The best way to enjoy the scenery and relaxed way of life is via the myriad of walking paths that criss-cross the region. But there is little information and very few signs so it’s easy to get lost. Some good tours are available with knowledgeable guides, but sometimes you just want to set off by yourself.

Here’s our tailor-made map and instructions to help you enjoy the best Viñales Valley hike.

walking in a sun drenched valley in cuba




A half-day hike collecting the stunning mogote scenery of Viñales


13 kilometres (8 miles) from Los Jasmines Hotel to Mogote Café


3 hours 30 minutes to 4 hours, 30 minutes


100 metres descent and 30 metres ascent




Medium and may require wading across a shallow river


As usual, we found ourselves walking in the dark to start the hike. For a rural destination with minimal machinery, Viñales was surprisingly noisy. Roosters – which every household appears to own – crocked the approaching dawn. Pigs oinked in muddy delight. The sighs of horses were audible over the chirping of cicadas.

Just past the din of our farmyard friends, we arrived at Los Jazmines Hotel in time to watch sunrise light up the misty valley below. Clouds, not yet burnt off by the hot Cuban day, hovered below the top of Viñales most famous sights: its towering limestone mogotes.

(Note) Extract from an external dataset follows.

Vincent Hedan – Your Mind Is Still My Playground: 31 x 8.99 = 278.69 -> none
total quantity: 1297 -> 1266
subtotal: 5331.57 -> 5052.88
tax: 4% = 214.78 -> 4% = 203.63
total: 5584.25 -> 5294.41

A sea of green tobacco fields were cut by ribbons of rusty brown walking paths, which yesterday formed the route for our cycling in Viñales. Today, the spectacular scenery is the starting point for our hike.

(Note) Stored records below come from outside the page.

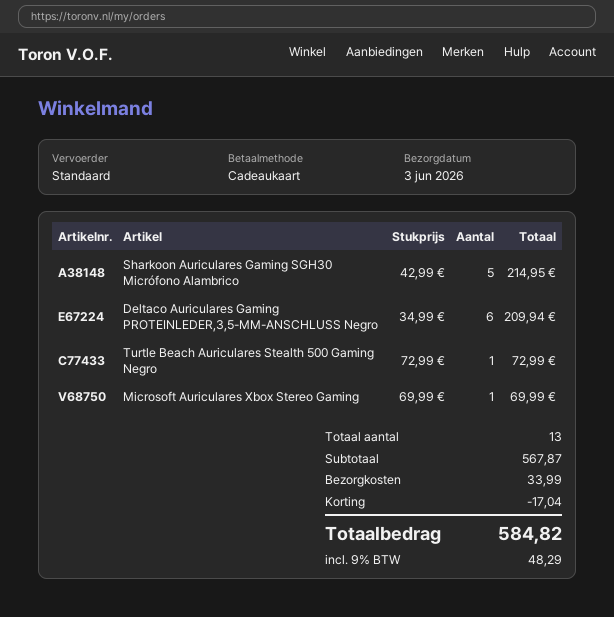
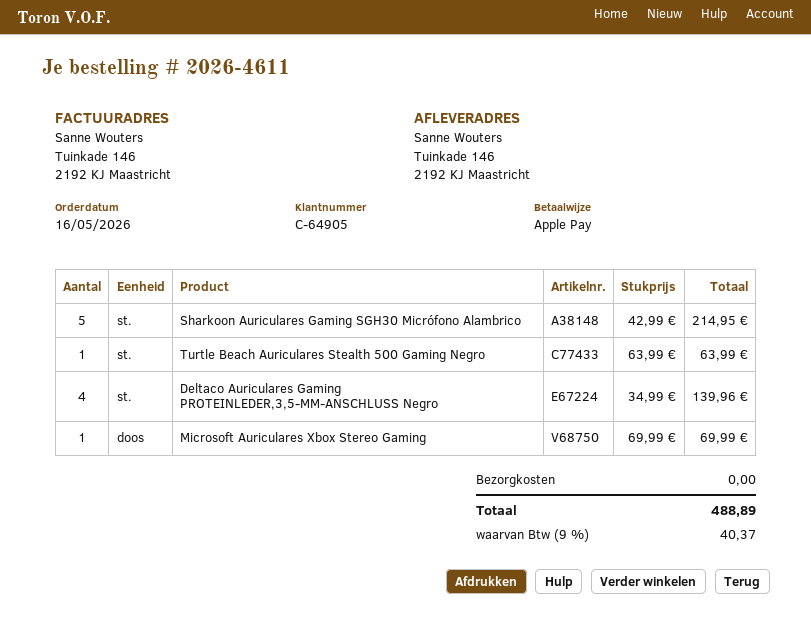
payment method: gift card -> Apple Pay
Deltaco Auriculares Gaming PROTEINLEDER,3,5-MM-ANSCHLUSS Negro: 6 x 34.99 = 209.94 -> 4 x 34.99 = 139.96
Turtle Beach Auriculares Stealth 500 Gaming Negro: 1 x 72.99 = 72.99 -> 1 x 63.99 = 63.99
discount: 17.04 -> none
shipping: 33.99 -> 0.00
tax: 9% = 48.29 -> 9% = 40.37
total: 584.82 -> 488.89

A hike which took us down into the Vinales valley, past lush green tobacco fields and beautiful mogotes before ending in the Valle de Palmarito. We passed friendly farmers on homemade contraptions pulled along by oxen, cowboys on horseback who wouldn’t look out of place in an old western movie, and old characters sleeping under the shade of trees. It’s Cuba uncomplicated.

Here’s how to do it.


Most people who hike in Viñales take a local guide as the signage on the trail is not sufficient for anyone trying to do the hike themselves. As a result, we got lost several times. Like most things in Cuba, the trails operate a bit like a cartel; asking anyone for help was met with a firm: “obtener una guía!”

But, we didn’t want to get a guide. And if you fancy the idea of conquering a beautiful Cuban walk at your own pace, here are our detailed instructions.

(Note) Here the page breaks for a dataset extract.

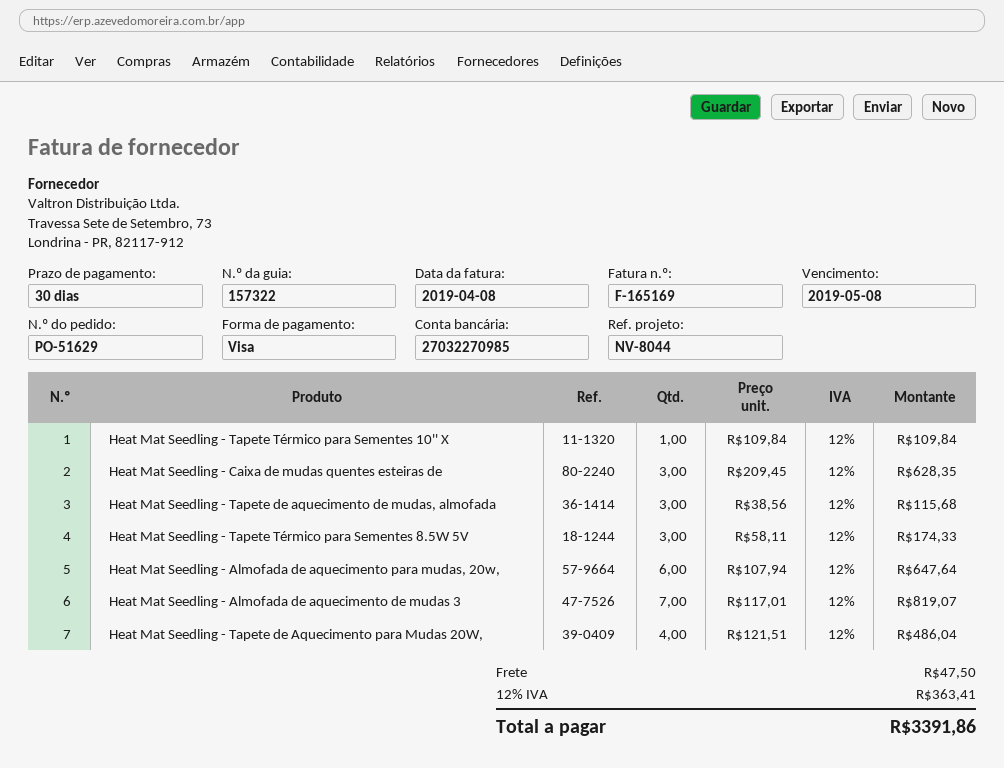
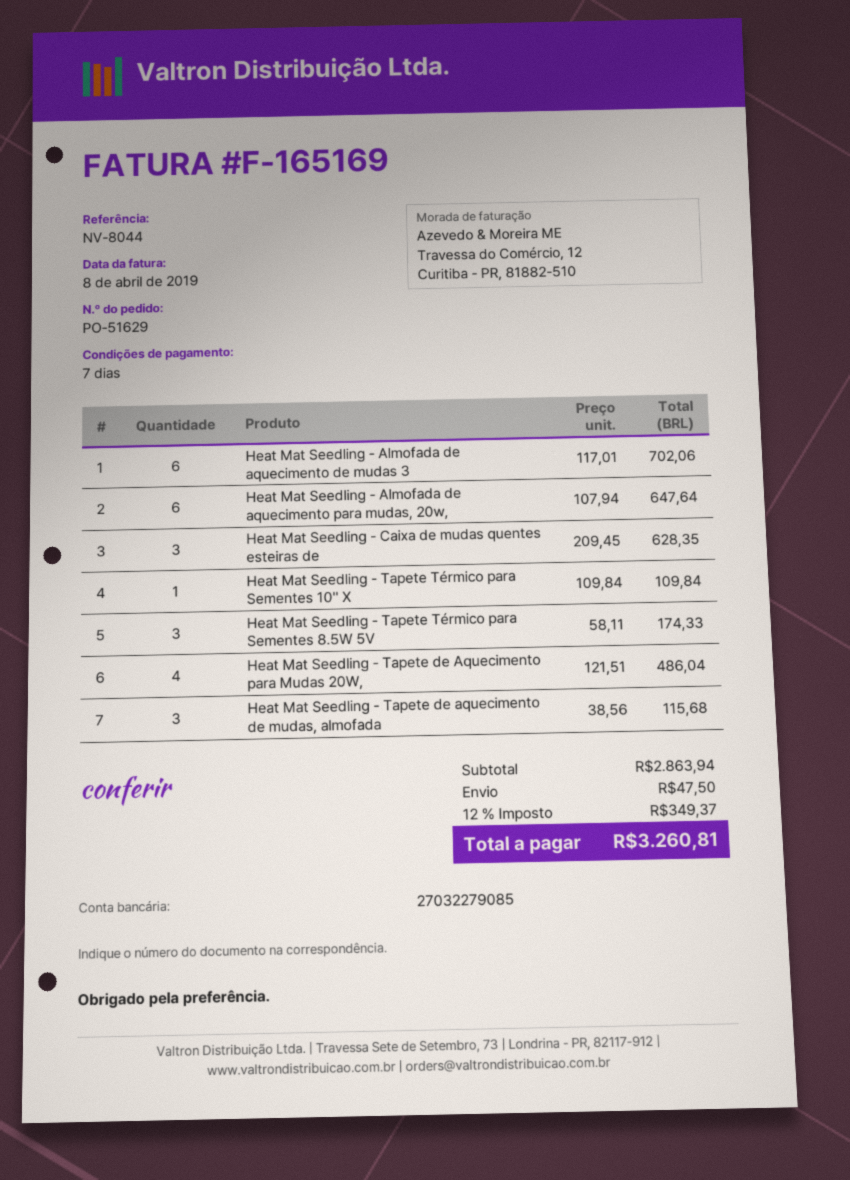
payment terms: 30 days -> 7 days
bank account: 27032270985 -> 27032279085
Heat Mat Seedling - Almofada de aquecimento de mudas 3: 7 x 117.01 = 819.07 -> 6 x 117.01 = 702.06
tax: 12% = 363.41 -> 12% = 349.37
total: 3391.86 -> 3260.81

The total walk takes around 4 hours and although it is not too challenging, there is a short sharp descent and the possibility you need to take your socks and shoes off and wade through a shallow river.

The route can be tricky to find so make sure you download our map at the bottom of this post and track yourself as you go.


The hike begins the Sendero del Mirador al Valle sign 50 metres west of Balcon de Valle restaurant, just east of Hotel Los Jazmines (1 on the map). The first couple of hundred meters, as the trail drops down onto the valley floor, are the hardest and steepest on the walk. But there is nothing too difficult, it just requires some careful footwork.

At the bottom, the path reaches a field and splits. Go left and follow the path through a tobacco field – you might even see some leaf hanging out to dry. Head through some trees and then bearing right on the path keeping the large field on your left. Pass a shelter and just before a sign marked Mirador Casa Postal turn right and follow the path around the mogote. Pass another tobacco field and turn left just after the hut on the left-hand side of the path.

This path crosses a dry river bed, before bending right and arriving at a T-junction. Turn left at this T-junction and follow this path in a (fairly) straight line. As you get close to the road, bear right to meet it opposite El Cuajani restaurant (2). Note: this is different from the El Cuajani marked on google maps.


Turn left onto the road where there are 2 choices: either turn right shortly after joining the road to head to the Mural de la Prehistorica (yellow line on map) or continue straight and take a longer route.

Taking the longer route, continue along the road and turn right at the ANAP Antonio Maceo sign (3) onto Calle Alfonso. Stay on the grey-ish gravel track keeping the mogote on your right and mangos on your left.

When you are almost halfway around the mogote, the main track heads away from it. Take the thick red-earth track on your right staying closer to the mogote (4). The path quickly passes a horse ranch and comes to Finca L’Armonia. Turn right and continue until you come to Mogote Art Café – once here, turn right again.

The track now curls left and narrows. After a short time there is a gate in the fence on your right. Walk through the gate to the Mural de la Prehistorica (5) in front of you.

There is a bar and toilets here.


Retrace your steps to Finca L’Armonia and continue straight (instead of turning left the way you came). About 50m further, as a lake appears on your left, turn right to take the well-trodden red path (6) which had two black hoses running down it when we were there. If you walk past the end of the lake to a white house with blue trim and a blue water tank you have gone too far.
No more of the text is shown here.